Con derecho o sin él, esta leyenda hizo de Britania, durante muchos siglos, un país con un pasado caballeresco. Britania había sido un espejo de la caballería universal. Hecho (o fantasía) que habría de tener enorme importancia en los sucesos venideros y en particular durante las invasiones bárbaras. Desde luego, esta y otras innumerables leyendas están enterradas tras la maraña de tradiciones populares que engendraron. Y resulta tanto más difícil para la imaginación moderna comprenderlas en cuanto que nuestros padres estaban familiarizados con ellas y solían tomarse libertades. Es muy probable que los versos que dicen:

Cuando el buen rey Arturo señoreaba estas tierras

era un rey noble,

y robó seis celemines de cebada.

se acerquen más al espíritu medieval que la aristocrática majestuosidad de Tennyson. Pero conviene recordar una última cosa acerca de estas chanzas de la imaginación popular, y es algo que deberían tener muy presente quienes viven solo de documentos y desprecian la tradición: por descabellado que pueda parecer prestar crédito solo a cuentos de viejas, no lo será tanto como los errores que acarrea el fiarse tan solo de las pruebas escritas cuando estas no resultan suficientes. Pues bien, todos los testimonios escritos acerca de la primera parte de nuestra historia cabrían en un pequeño librito. Se mencionan muy pocos detalles y no se explica ninguno.
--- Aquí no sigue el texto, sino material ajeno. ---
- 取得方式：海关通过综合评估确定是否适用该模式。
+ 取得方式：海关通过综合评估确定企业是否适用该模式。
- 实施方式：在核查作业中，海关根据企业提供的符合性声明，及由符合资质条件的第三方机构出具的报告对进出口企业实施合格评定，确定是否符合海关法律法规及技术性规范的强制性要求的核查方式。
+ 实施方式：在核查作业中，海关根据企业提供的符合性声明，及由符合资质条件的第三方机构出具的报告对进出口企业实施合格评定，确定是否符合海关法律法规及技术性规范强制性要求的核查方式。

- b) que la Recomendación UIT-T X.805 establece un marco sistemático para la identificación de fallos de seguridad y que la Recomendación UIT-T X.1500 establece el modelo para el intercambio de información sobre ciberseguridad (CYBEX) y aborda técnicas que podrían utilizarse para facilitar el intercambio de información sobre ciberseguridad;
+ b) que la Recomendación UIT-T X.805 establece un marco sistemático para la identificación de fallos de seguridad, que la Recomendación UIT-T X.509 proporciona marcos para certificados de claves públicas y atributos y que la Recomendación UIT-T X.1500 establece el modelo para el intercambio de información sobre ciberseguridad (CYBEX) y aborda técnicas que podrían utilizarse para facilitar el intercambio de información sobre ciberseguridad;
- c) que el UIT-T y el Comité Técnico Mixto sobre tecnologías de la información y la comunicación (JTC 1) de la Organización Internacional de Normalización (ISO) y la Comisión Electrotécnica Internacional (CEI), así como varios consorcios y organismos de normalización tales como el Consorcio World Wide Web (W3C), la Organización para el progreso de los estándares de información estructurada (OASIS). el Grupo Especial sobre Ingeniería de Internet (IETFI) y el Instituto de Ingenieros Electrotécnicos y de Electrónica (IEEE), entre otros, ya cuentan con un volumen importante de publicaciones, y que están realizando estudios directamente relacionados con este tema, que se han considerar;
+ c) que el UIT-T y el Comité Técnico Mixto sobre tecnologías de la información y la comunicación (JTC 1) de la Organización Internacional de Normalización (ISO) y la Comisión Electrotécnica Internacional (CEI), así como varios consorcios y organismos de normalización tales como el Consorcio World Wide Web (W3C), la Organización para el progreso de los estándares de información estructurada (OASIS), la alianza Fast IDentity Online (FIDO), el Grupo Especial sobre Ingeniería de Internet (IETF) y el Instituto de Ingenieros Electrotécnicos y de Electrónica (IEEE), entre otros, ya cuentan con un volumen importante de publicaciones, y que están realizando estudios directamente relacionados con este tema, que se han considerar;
Un hecho aislado y carente de la clave que proporciona el pensamiento de sus contemporáneos será, pues, mucho más engañoso que cualquier fábula. Conocer qué palabra escribió un escriba arcaico sin estar seguros de lo que quería decir con ello puede llevar a resultados literalmente demenciales. Así, por ejemplo, parece una imprudencia aceptar la historia de que santa Helena no solo era originaria de Colchester, sino también hija del viejo rey Cole, pero no lo es tanto como lo que algunos pretenden deducir del estudio de los documentos. Es cierto que los naturales de Colchester veneraban a santa Helena y puede que tuvieran un rey llamado Cole. De acuerdo con la tradición más creíble, el padre de la santa fue un tabernero, y el único acto de Cole que recogen las crónicas encaja bien con dicha profesión[14]. No sería ni la mitad de descabellado admitirlo que deducir, a partir de la palabra escrita, como podría hacer algún crítico del futuro, que los naturales de Colchester[15] eran ostras.